In most uses, the election system makes a single call to the ElectionGuard API after each voter completes the process of making selections or with each ballot to be encrypted for an RLA. ElectionGuard will encrypt the selections made by the voter and return a verification code which the system should give to the voter.2

This is the only point where an existing election system must interface with ElectionGuard. In certain vote-by-mail scenarios and when ElectionGuard is used within an RLA, cast-vote records can be provided in batch without any interface between the voting equipment and ElectionGuard. There is no need to provide verification codes in the RLA scenario.

The encrypted ballots are published along with non-interactive zero-knowledge proof of their integrity. The encrypted method used herein has a homomorphic property which allows the encrypted ballots to be combined into a single aggregate ballot which consists of encryptions of the election tallies.

Verifiable Decryption

In the final step, election guardians independently use their secret keys to decrypt the election tallies and associated verification data.
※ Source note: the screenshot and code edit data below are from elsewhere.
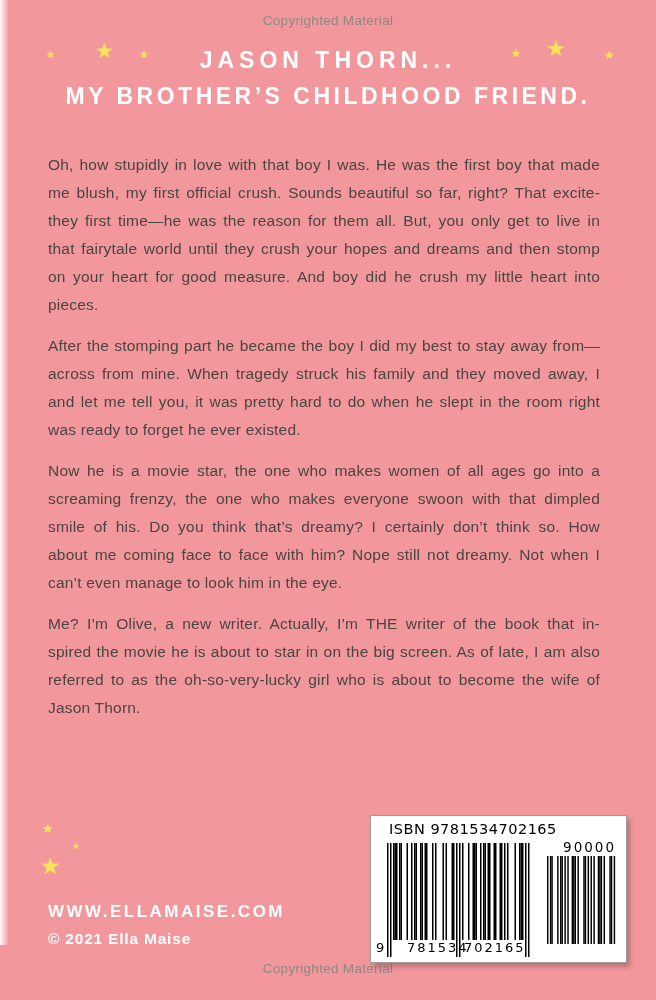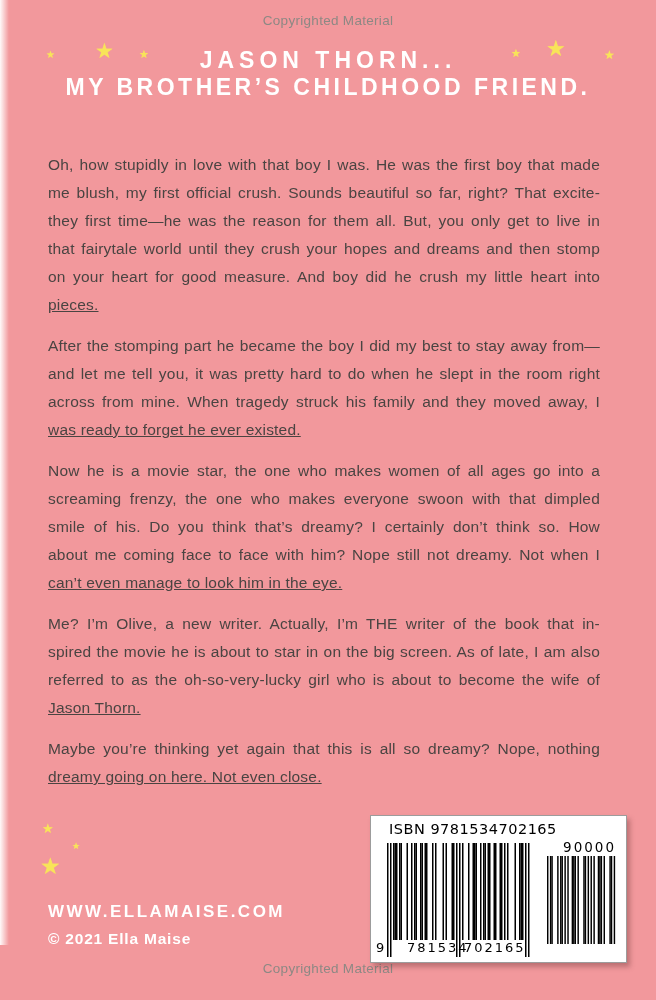"MY BROTHER’S CHILDHOOD FRIEND." .title-line2 { margin-top: 0 -> 9px }
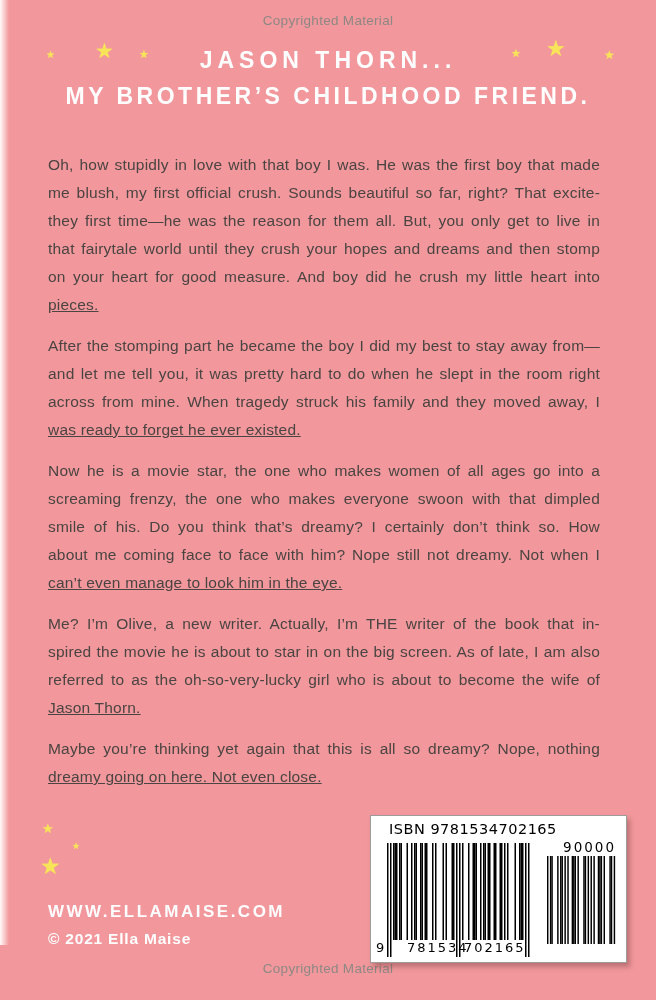"pieces." .line.last { text-decoration: underline -> none }
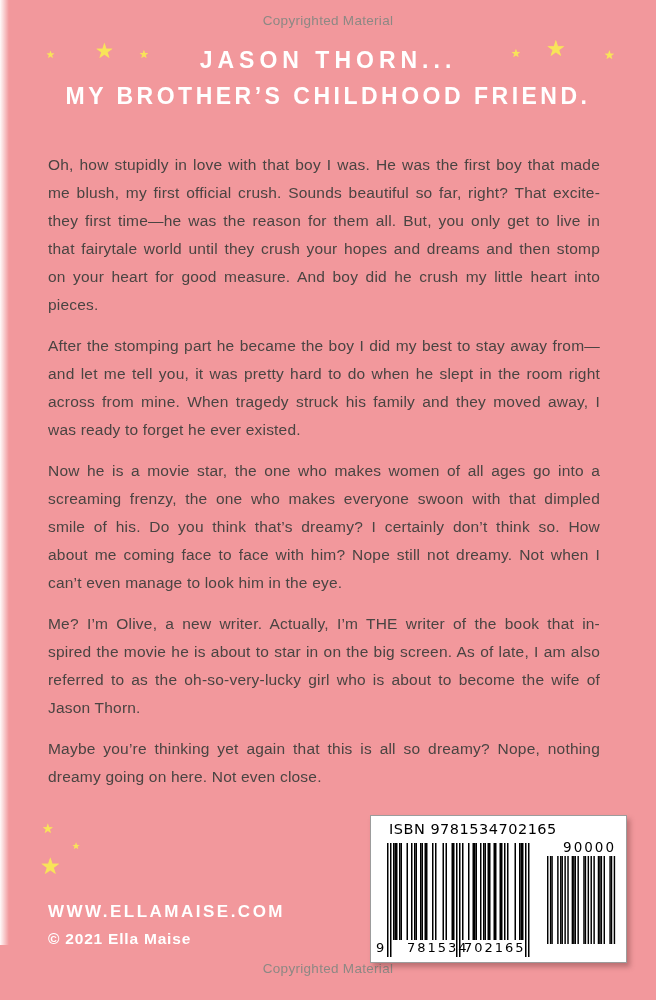"and let me tell you," div.line { order: before "across from mine. When tragedy" -> after "across from mine. When tragedy" }
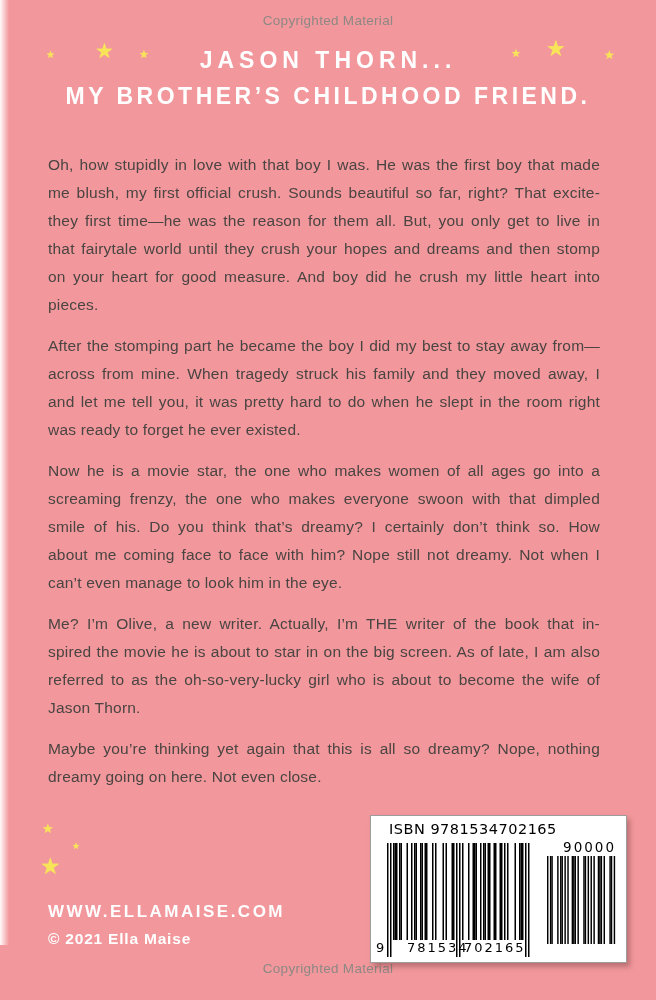"Maybe you’re thinking yet again" div.para { html: <div> <div>Maybe you’re thinking yet again that this is all so dreamy? Nope, nothing</div> <div>dreamy going on here. Not even close.</div> </div> -> none }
It is not necessary for all guardians to be available to complete this step. If some guardians are missing, a quorum of guardians can use the previously shared key fragments to reconstruct the missing verification data.

Observers can use this open specification and/or accompanying materials to write election verifiers that can confirm the integrity of each encrypted ballot, the correct aggregation of these ballots, and the accurate decryption of election tallies.

The details of the ElectionGuard Application Programming Interface (API) are included in a separate document. The principal purposes of this document are to specify the functionality of the ElectionGuard toolkit and to provide details necessary for independent parties to write election verifiers that consume the artifacts produced by the toolkit.

  1. While the format of the election keys is critical to the process and carefully delineated in this document, the auxiliary keys are for internal use only and their format is left up to individual implementations. 

  2. The verification code is not necessary for RLA usage.